Monitoring and managing large networks of devices is set to be a daunting task, but the use of cloud platforms to intermediate and orchestrate devices could provide valuable insight into their performance and help identify issues. Over time the analysis of aggregated data could be used to make suggestions on service optimization or to predict failures.
One very simple but illustrative example of the end to end connectivity made possible by the Web of Everything has been implemented as part of a thought-leading European project. In this solution a presence sensor in an office detects unauthorized persons out of hours. If triggered an alert is sent to a local control and monitoring system to sound an alarm and a CoAP message containing a phone number is sent to the RunMyProcess DigitalSuite platform. On receiving the alert, RunMyProcess DigitalSuite sends an SMS to the transmitted phone number and creates a new incident within an incident management system. The notified user can view the incident within a RunMyProcess DigitalSuite provided mobile app and choose to investigate or deactivate the alert. When deactivation is chosen a CoAP message is sent from RunMyProcess DigitalSuite back to the office building to cancel the alarm and the incident system is updated to close the case.
While simple in concept this application demonstrates a number of important aspects of the emerging IoT. Firstly it shows the viability of rapidly creating low cost and small scale systems that address a specific issue in isolation – in this case a sensor, an alarm system and a cloud application are used to protect a single office. Secondly it demonstrates the use of IPv6 and CoAP to facilitate connectivity between smart objects and other Web services, resulting in the straightforward creation of a business process spanning the IoT, the cloud and a human actor. Thirdly the speed and low cost with which such a process can be delivered makes a compelling argument for the use of cloud platforms for coordination. Finally the aggregation of information in the cloud provides a repository of data about patterns of intrusion.

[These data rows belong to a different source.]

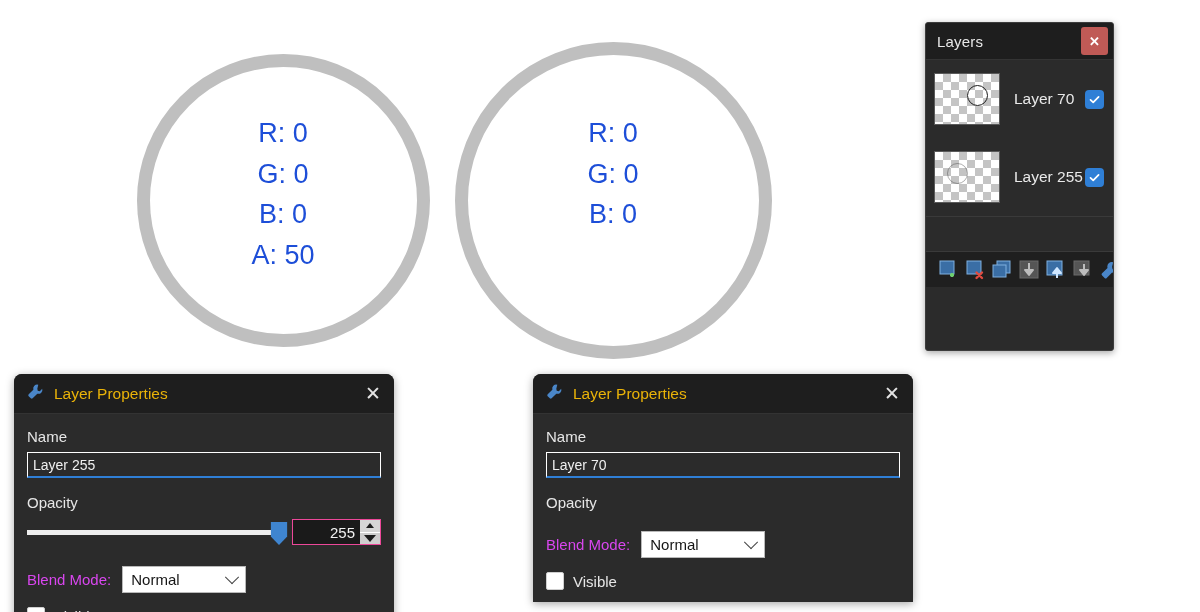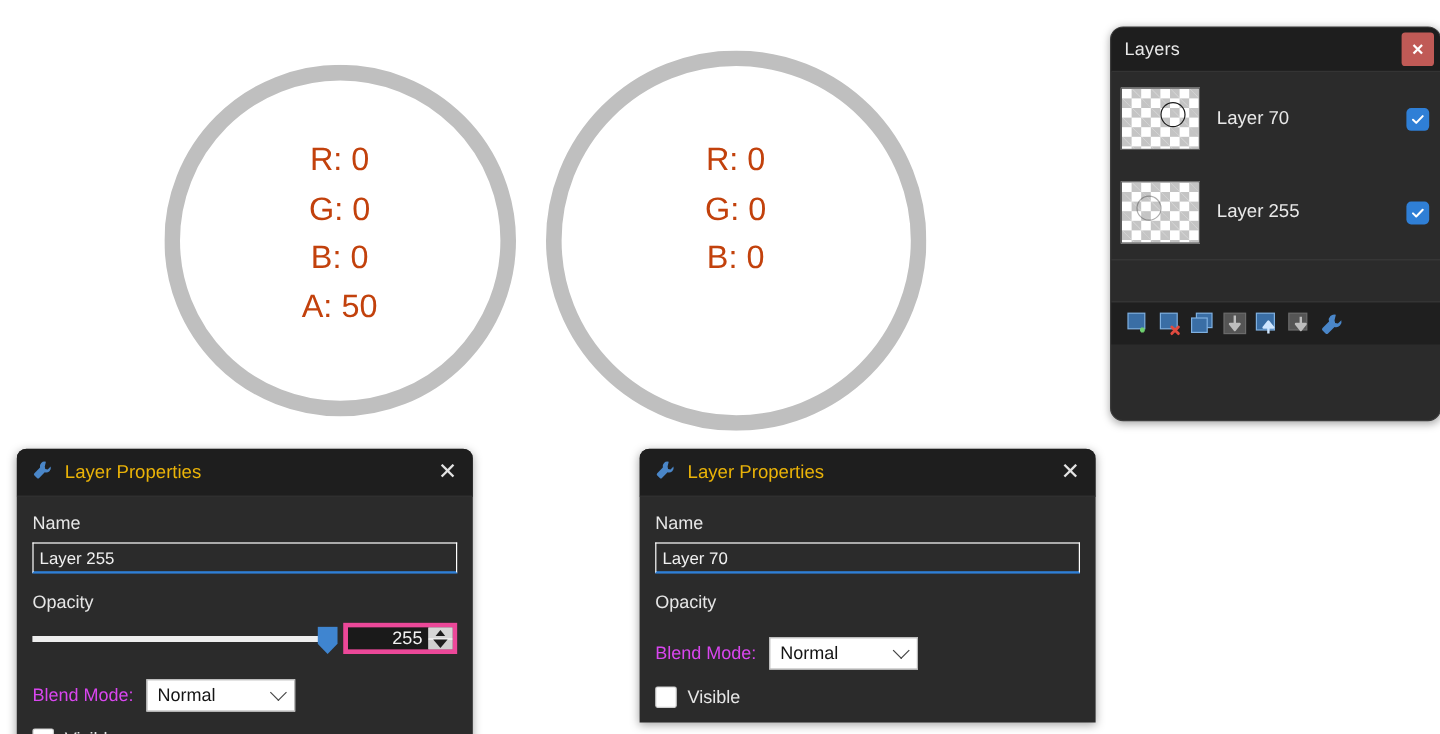--- a/index.html
+++ b/index.html
@@ -9,34 +9,34 @@
     font-family: "Liberation Sans", sans-serif;
     overflow: hidden;
   }
   #root { position: relative; width: 1200px; height: 612px; background:#fff; }
 
   
   .circle-group { position:absolute; }
   .ring-label {
     position:absolute; left:0; right:0;
     text-align:center;
-    color:#c2410c;
+    color:#1d4ed8;
     font-size:27px;
     line-height:40.5px;
     font-family:"Liberation Sans", sans-serif;
     white-space:pre;
   }
 
   
   #layers-panel {
     position:absolute; left:925px; top:22px;
-    width:276px; height:329px;
+    width:189px; height:329px;
     background:#2b2b2b;
     border:1px solid #3c3c3c;
-    border-radius:11px;
+    border-radius:3px;
     box-shadow:0 2px 7px rgba(0,0,0,0.35);
     overflow:hidden;
     box-sizing:border-box;
   }
   #layers-titlebar {
     height:36px; background:#1e1e1e;
     display:flex; align-items:center; justify-content:space-between;
     padding:0 0 0 11px;
     border-bottom:1px solid #343434;
   }
@@ -142,21 +142,21 @@
   }
   .slider-handle {
     position:absolute; top:4px; width:17px; height:23px;
     background:#3f85d0;
     clip-path: polygon(0 0, 100% 0, 100% 62%, 50% 100%, 0 62%);
     transform:translateX(-50%);
     cursor:pointer;
   }
   .spin-wrap {
     display:flex; align-items:stretch; margin-left:13px;
-    border:4px solid #ec4899; background:#1a1a1a; height:26px;
+    border:1px solid #ec4899; background:#1a1a1a; height:26px;
     box-sizing:border-box;
   }
   .spin-value {
     width:62px; color:#f2f2f2; font-size:15px;
     display:flex; align-items:center; justify-content:flex-end;
     padding-right:5px; background:#1a1a1a;
   }
   .spin-btns { width:20px; display:flex; flex-direction:column; background:#d6d6d6; }
   .spin-btn {
     flex:1 1 50%; display:flex; align-items:center; justify-content:center;

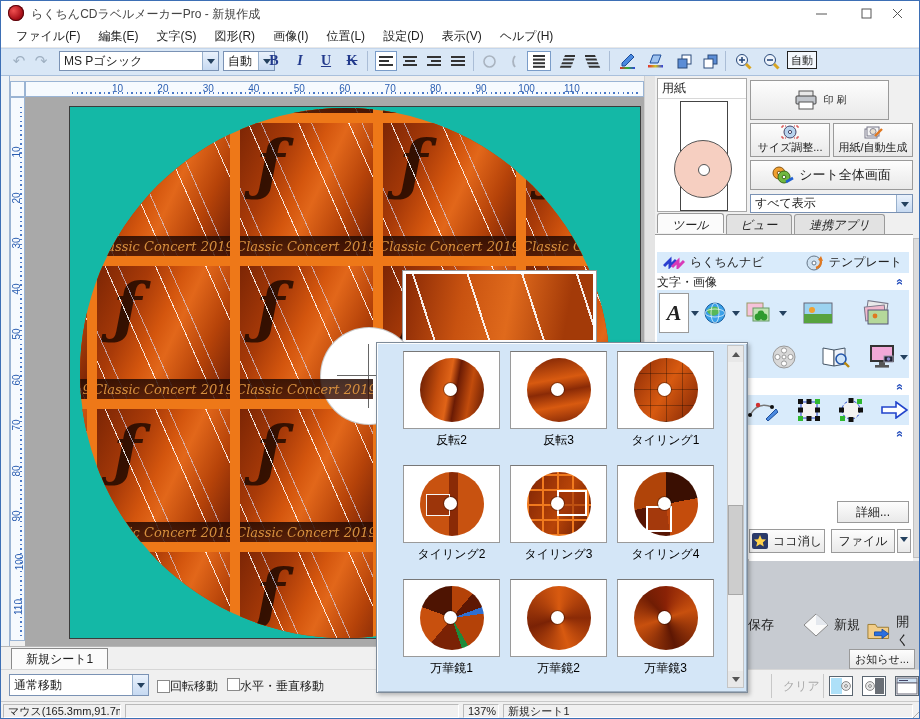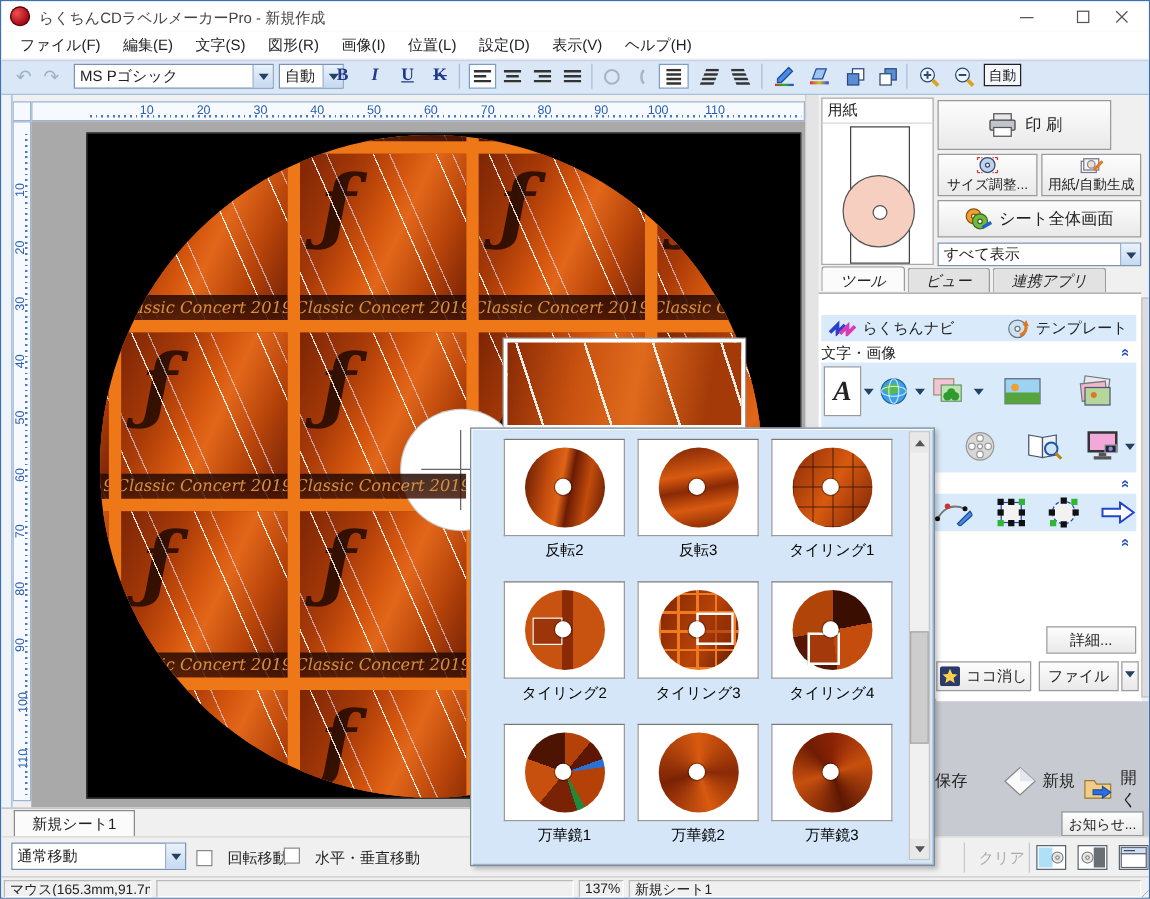--- a/index.html
+++ b/index.html
@@ -33,21 +33,21 @@
   .ruler-corner{left:9px;top:80px;width:15px;height:16px;background:#f6fafe;border:1px solid #9ab4d4;box-sizing:border-box;}
   .hruler{left:24px;top:80px;width:619px;height:16px;background:#f6fafe;border:1px solid #9ab4d4;box-sizing:border-box;overflow:hidden;}
   .hruler::after{content:"";position:absolute;left:46px;right:2px;bottom:2px;height:2px;
                  background:repeating-linear-gradient(90deg,#4a79c8 0 1.4px,transparent 1.4px 4.55px);}
   .vruler{left:9px;top:96px;width:15px;height:544px;background:#f6fafe;border:1px solid #9ab4d4;box-sizing:border-box;overflow:hidden;}
   .vruler::after{content:"";position:absolute;top:9px;bottom:2px;right:2px;width:2px;
                  background:repeating-linear-gradient(180deg,#4a79c8 0 1.4px,transparent 1.4px 4.55px);}
   .hnum{position:absolute;top:1px;transform:translateX(-50%);font-size:10px;color:#2a5db0;}
   .vnum{position:absolute;left:0px;transform:translateY(-50%) rotate(-90deg);font-size:10px;color:#2a5db0;}
   .viewport{left:24px;top:96px;width:619px;height:549px;background:#a9a9a9;overflow:hidden;}
-  .page{position:absolute;left:44px;top:9px;width:572px;height:533px;background:#000000;border:1px solid #3c3c3c;box-sizing:border-box;}
+  .page{position:absolute;left:44px;top:9px;width:572px;height:533px;background:#14b8a6;border:1px solid #3c3c3c;box-sizing:border-box;}
   .cd{position:absolute;left:10px;top:1px;width:530px;height:530px;border-radius:50%;overflow:hidden;background:#ee7818;}
   .tile{position:absolute;width:133px;height:133px;overflow:hidden;
         background:linear-gradient(115deg,#61180399 0,#a83a08 28%,#d4560e 46%,#e2671a 56%,#b64309 76%,#701f06 100%),#a53a08;}
   .tile::before{content:"ƒ";position:absolute;left:16px;top:2px;font:italic 700 66px "DejaVu Serif","Liberation Serif",serif;color:rgba(24,6,0,.8);}
   .tile::after{content:"";position:absolute;inset:0;
         background:repeating-linear-gradient(66deg,transparent 0 15px,rgba(255,255,255,.85) 15px 16px,transparent 16px 27px,rgba(214,224,255,.6) 27px 28px,transparent 28px 46px);}
   .band{position:absolute;left:0;right:0;bottom:0;height:20px;background:linear-gradient(rgba(34,9,2,.85),rgba(66,20,5,.85));
         display:flex;align-items:center;justify-content:center;z-index:2;}
   .band span{font:italic 13px "DejaVu Serif","Liberation Serif",serif;color:#d68f3e;white-space:nowrap;}
   .hole{position:absolute;left:295px;top:324px;width:96px;height:96px;border-radius:50%;background:#fff;box-shadow:0 0 0 1px #c9c9c9;}
@@ -104,21 +104,21 @@
   .pscroll{position:absolute;right:3px;top:2px;width:17px;height:343px;background:#f0f0f0;border:1px solid #c5c5c5;box-sizing:border-box;}
   .sbtn{position:absolute;left:0;width:15px;height:16px;background:#e8e8e8;display:flex;align-items:center;justify-content:center;}
   .thumb{position:absolute;left:0px;top:159px;width:15px;height:90px;background:#cdcdcd;border:1px solid #a8a8a8;box-sizing:border-box;}
   .chev-u{width:0;height:0;border:4px solid transparent;border-bottom:5px solid #555;margin-top:-4px;}
   .chev-d{width:0;height:0;border:4px solid transparent;border-top:5px solid #555;margin-bottom:-4px;}
   
   .sheetrow{left:0;top:645px;width:643px;height:23px;background:#f0f0f0;border-top:1px solid #b8b8b8;box-sizing:border-box;}
   .sheettab{position:absolute;left:10px;top:1px;width:97px;height:22px;background:#fbfbfb;border:1px solid #8a8a8a;border-bottom:none;box-sizing:border-box;display:flex;align-items:center;justify-content:center;}
   .ctlrow{left:0;top:668px;width:920px;height:32px;background:#f0f0f0;border-top:1px solid #d6d6d6;box-sizing:border-box;}
   .cb{width:13px;height:13px;background:#fff;border:1px solid #8a8a8a;box-sizing:border-box;}
-  .cklabel{margin-left:12px;}
+  .cklabel{margin-left:0;}
   .vsep{position:absolute;top:4px;width:1px;height:24px;background:#c8c8c8;}
   .mini-ico{position:absolute;top:6px;width:24px;height:20px;border:1px solid #5a6570;background:#fff;box-sizing:border-box;}
   .statusbar{left:0;top:700px;width:920px;height:19px;background:#f0f0f0;border-top:1px solid #c9c9c9;box-sizing:border-box;}
   .scell{position:absolute;top:2px;height:14px;border:1px solid #b9b9b9;border-right-color:#fff;border-bottom-color:#fff;box-sizing:border-box;padding:0 4px;font-size:11px;display:flex;align-items:center;white-space:nowrap;overflow:hidden;}
   .grip{position:absolute;right:1px;top:5px;width:12px;height:12px;
         background:repeating-linear-gradient(135deg,transparent 0 3px,#aaa 3px 4px);clip-path:polygon(100% 0,100% 100%,0 100%);}
 </style>
 </head>
 <body>
 
@@ -456,21 +456,21 @@
   </div>
 
   <div class="abs splitter"></div>
   <div class="abs rpanel">
     <div class="paperbox">
       <span class="cap">用紙</span>
       <div class="sheetprev">
         <div class="cdprev"></div>
       </div>
     </div>
-    <div class="abs btn" style="left:95px;top:4px;width:139px;height:40px;font-size:13px">
+    <div class="abs btn" style="left:95px;top:4px;width:139px;height:40px;font-size:10px">
       <svg width="26" height="20" viewBox="0 0 26 20">
           <rect x="6" y="1" width="14" height="6" fill="#e8e8e8" stroke="#555"></rect>
           <rect x="3" y="6" width="20" height="8" rx="1" fill="#c2c6cc" stroke="#444"></rect>
           <rect x="6" y="12" width="14" height="7" fill="#fff" stroke="#555"></rect>
         </svg>
       <span>印 刷</span>
     </div>
     <div class="abs btn col" style="left:95px;top:47px;width:80px;height:34px">
       <svg width="18" height="14" viewBox="0 0 18 14">
           <circle cx="9" cy="7" r="6" fill="#b8d4ee" stroke="#446"></circle>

In this whitepaper we have described the potential of the Internet of Things as an enabler for new digital business models. We have also outlined the key technologies that are moving us beyond network connectivity and facilitating a new era of Web-based application development that encompasses real world data and actions. Finally we have discussed the use of cloud platforms to leverage this convergence towards Web-based approaches and simplify the creation of end to end solutions based on the new Web of Everything. We believe that leveraging these elements together will enable rapid business model experimentation and innovation. We hope that such convergence will accelerate the spread of sensor usage by making it simple to flexibly connect IoT information streams both to each other and to other Web-connected systems.
The IoT is opening up huge new opportunities to integrate information spanning the physical and digital worlds. While grandiose concepts and highly technical language can make the subject seem overwhelming, simple examples like our office system demonstrate the viability of starting quickly at a small scale. In fact many hobbyists and hackers are already using open source software and hardware – such as Arduino – to connect and automate a huge range of activities at extremely low cost.
In our view the first key step is therefore to actually take a first step; the low cost of starting, immense potential for experimentation and importance of gaining insight into this disruptive new area all make it critical to start shaping your future now.